这就是他不回家的原因,家里的一景一物太熟悉,满载着他对于叔叔的记忆,每一口呼吸都是悲伤的味道。
……
办完住院手续,沈刻回到病房。季意还未醒,头上绑着绷带,左手打着点滴,右小臂用石膏托固定,身上衣服已经换了,季苒守在一旁听医嘱。
听医生的意思是,季意总的来说福大命大,没什么大碍,轻度骨折,有点脑震荡,大概晚上就能醒。
季苒小鸡啄米般点头,询问有什么需要注意或忌口的。
医生说:“没什么忌口的,清淡点最好。”
“哦哦,好。”
“你们是他同学?他家长呢?”
沈刻说:“我现在联系。”说着拿起放在床头上的手机,用季意拇指摁了下指纹解锁,翻出通讯录。
通讯录里的联系人不多,沈刻一眼便看到三个名称:渣爹、渣妈、渣爹秘书。
“……”
沈刻定了定心神,打给“渣爹”,没人接;又打给“渣妈”,还是没人接。

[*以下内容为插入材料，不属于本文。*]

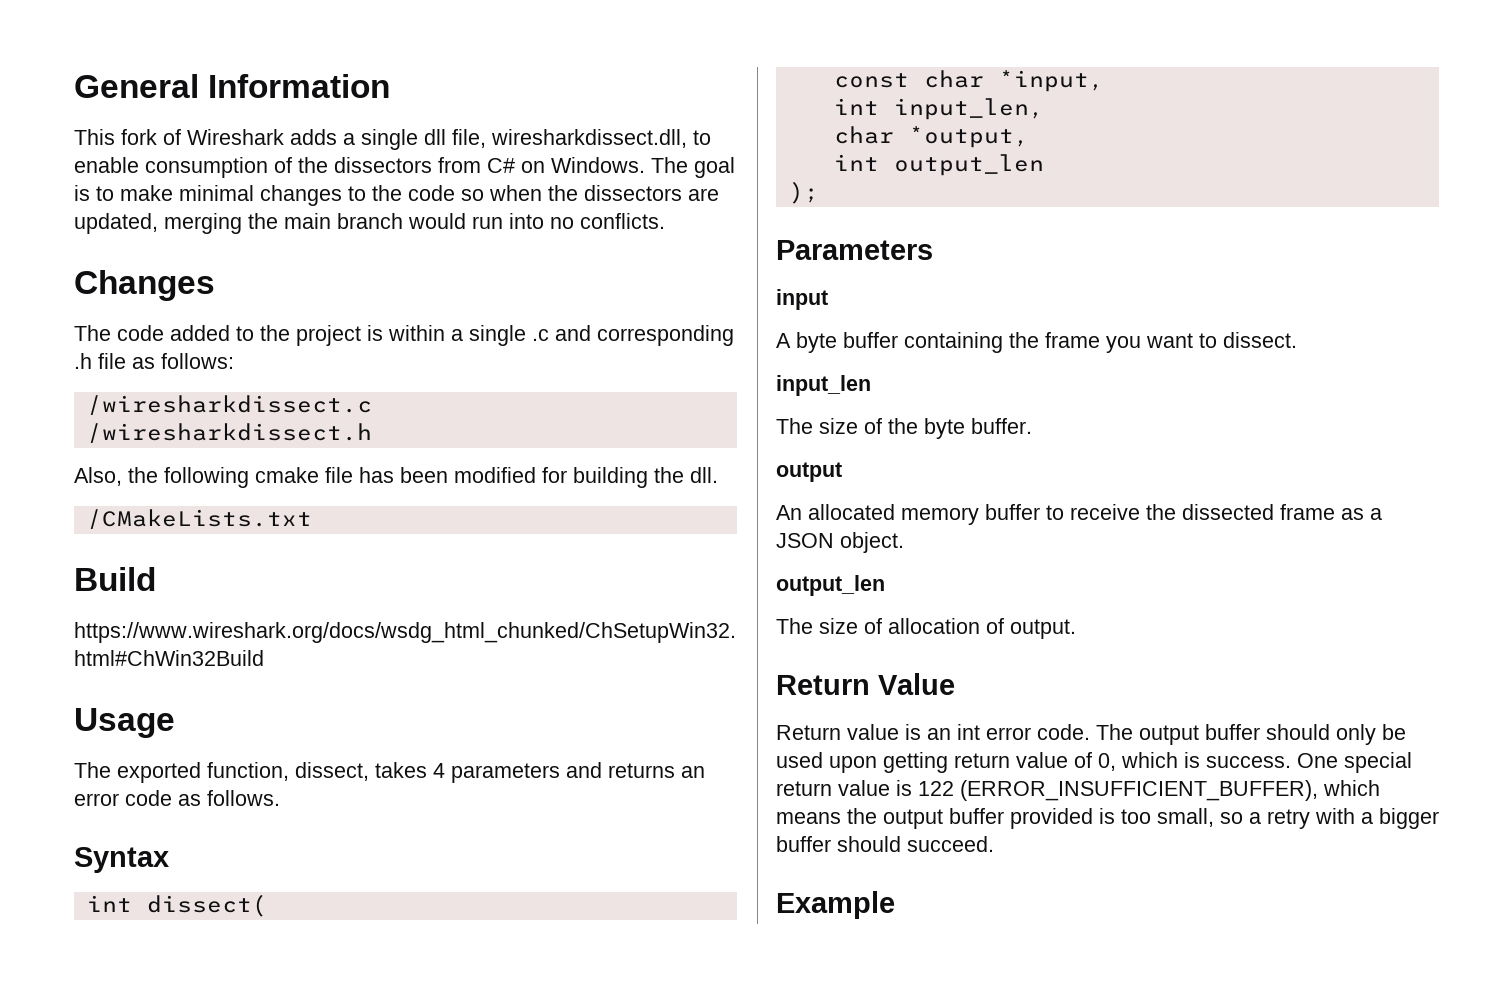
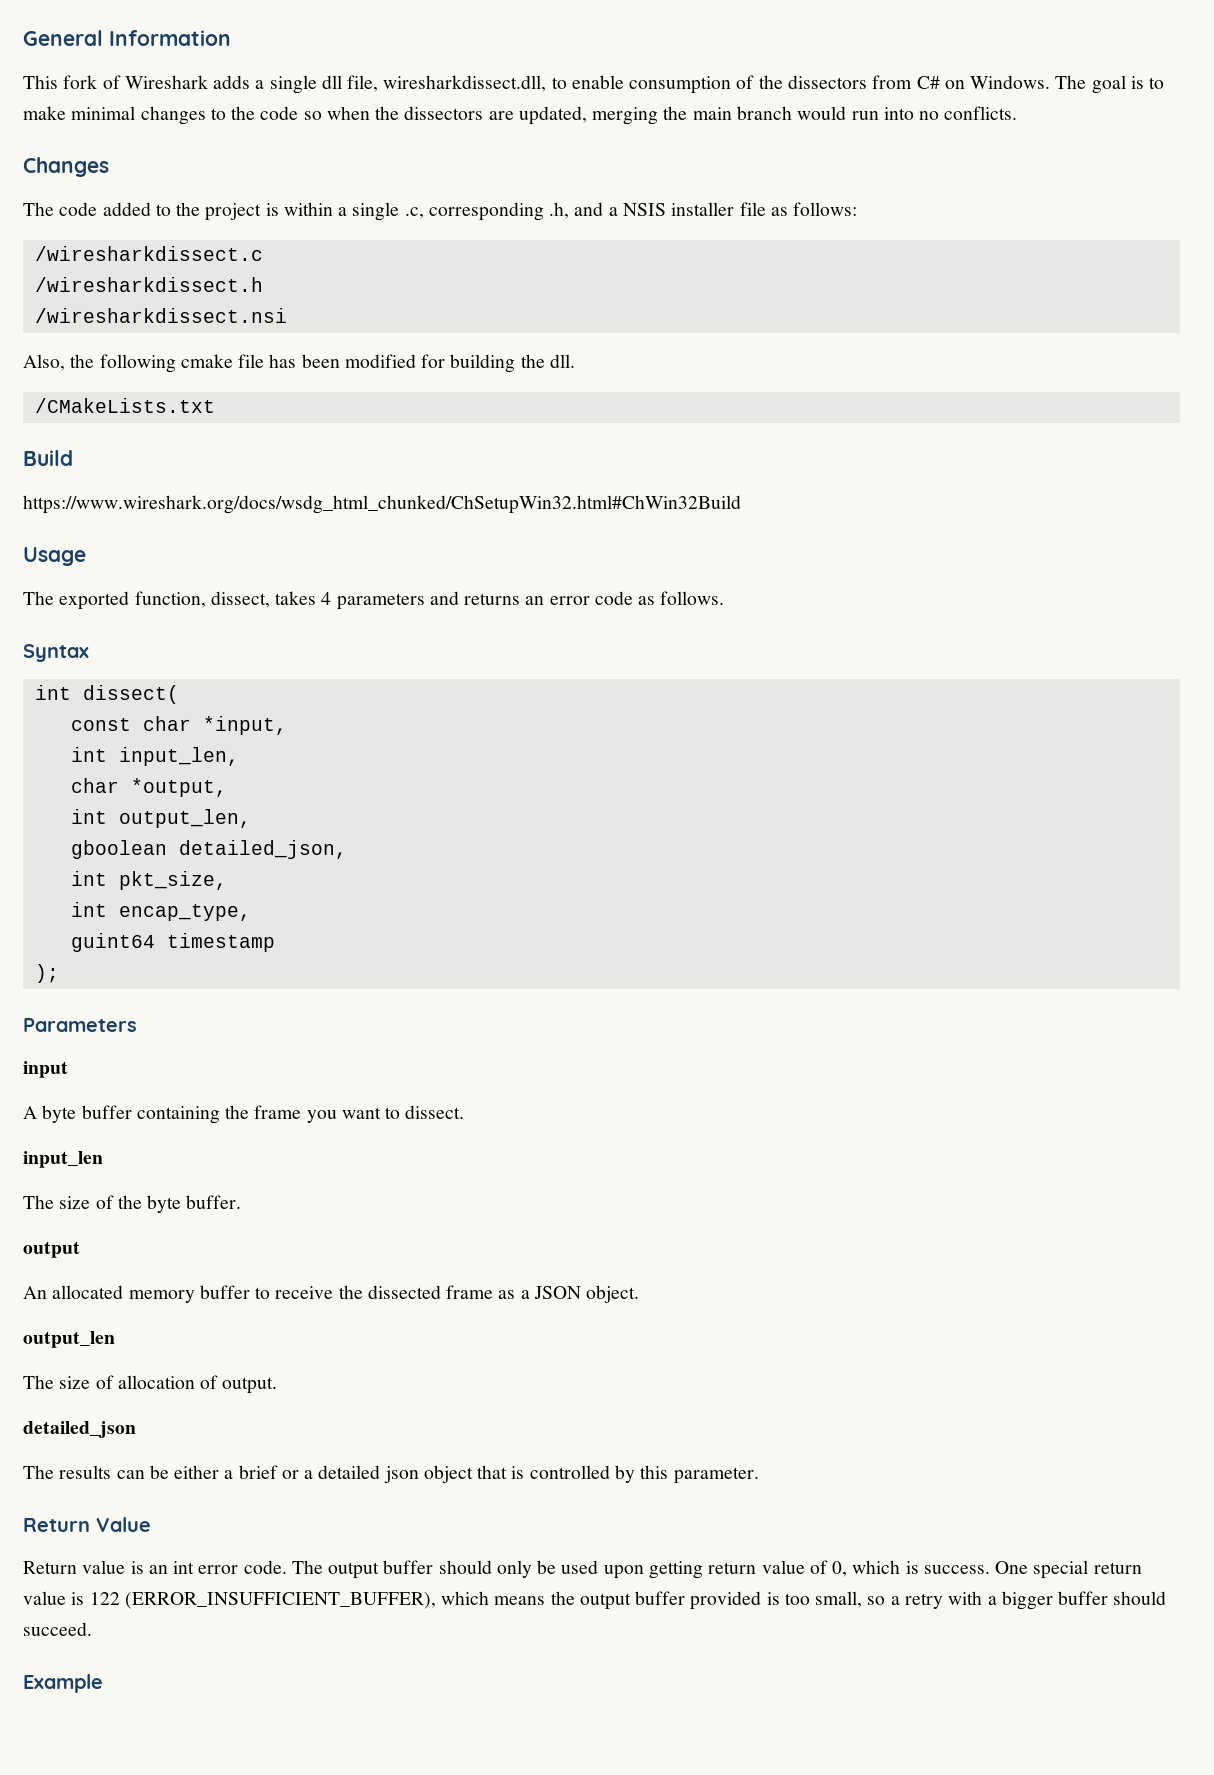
[532,325,734,346] [74,353,92,369] .c and corresponding .h -> [404,202,735,221] .c, corresponding .h, and a NSIS installer
(372, 433) none -> [34,308,287,323] // /wiresharkdissect.nsi
[893,154,1044,176] output_len -> [118,809,251,828] [70,840,347,859] [70,871,227,890] [70,902,251,921] [70,933,275,952] output_len, // gboolean detailed_json, // int pkt_size, // int encap_type, // guint64 timestamp
(1076, 629) none -> [23,1421,136,1438] [23,1465,759,1484] // detailed_json // The results can be either a brief or a detailed json object that is controlled by this parameter.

耐着性子打给“渣爹秘书”,总算接通。
“喂,少爷?”
沈刻道:“你好,我是邱鹿的同学,他现在在医院,请问你是邱鹿爸爸的秘书吗?”
夏知礼愣了下,“我是邱鹿爸爸的秘书,请问邱鹿怎么了?”
“邱鹿从山下摔下来了。”
“摔下来了?!”夏知礼吃了一惊,“严重吗?”
沈刻留了个心眼,没说严不严重,只说:“骨折,脑震荡,现在还没有醒。”
夏知礼疾步走进公司大门,“好,麻烦你了。我现在就去告诉邱鹿爸爸。”
公司前台对着夏知礼微笑问好,夏知礼颔首,又问电话那边:“同学你叫什么名字?”
“沈刻。”
“沈刻同学,请问邱鹿是怎么从山上摔下来的?我总得向邱鹿爸爸说清楚。”
沈刻想到当时的情况之凶险,仍心有余悸:“是被人撞到……”
“被谁?”
“不知道,是个中年男人,跑了。”
又说了两句,告诉是哪个医院,忽听季苒惊喜地说:“邱鹿醒了!”
夏知礼:“邱鹿醒了?”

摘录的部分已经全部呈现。